▶ EXTRACTED ENTRIES

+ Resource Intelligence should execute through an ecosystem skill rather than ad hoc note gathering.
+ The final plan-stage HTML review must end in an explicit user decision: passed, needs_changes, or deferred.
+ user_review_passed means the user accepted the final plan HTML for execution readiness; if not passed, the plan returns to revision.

--

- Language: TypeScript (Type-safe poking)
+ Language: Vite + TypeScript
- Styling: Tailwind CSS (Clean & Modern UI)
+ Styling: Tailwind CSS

▶ PROBLEM REQUIREMENTS
Return each line of the preceding material in which "TypeScript" can be found.

▶ ANSWER BOX
- Language: TypeScript (Type-safe poking)
+ Language: Vite + TypeScript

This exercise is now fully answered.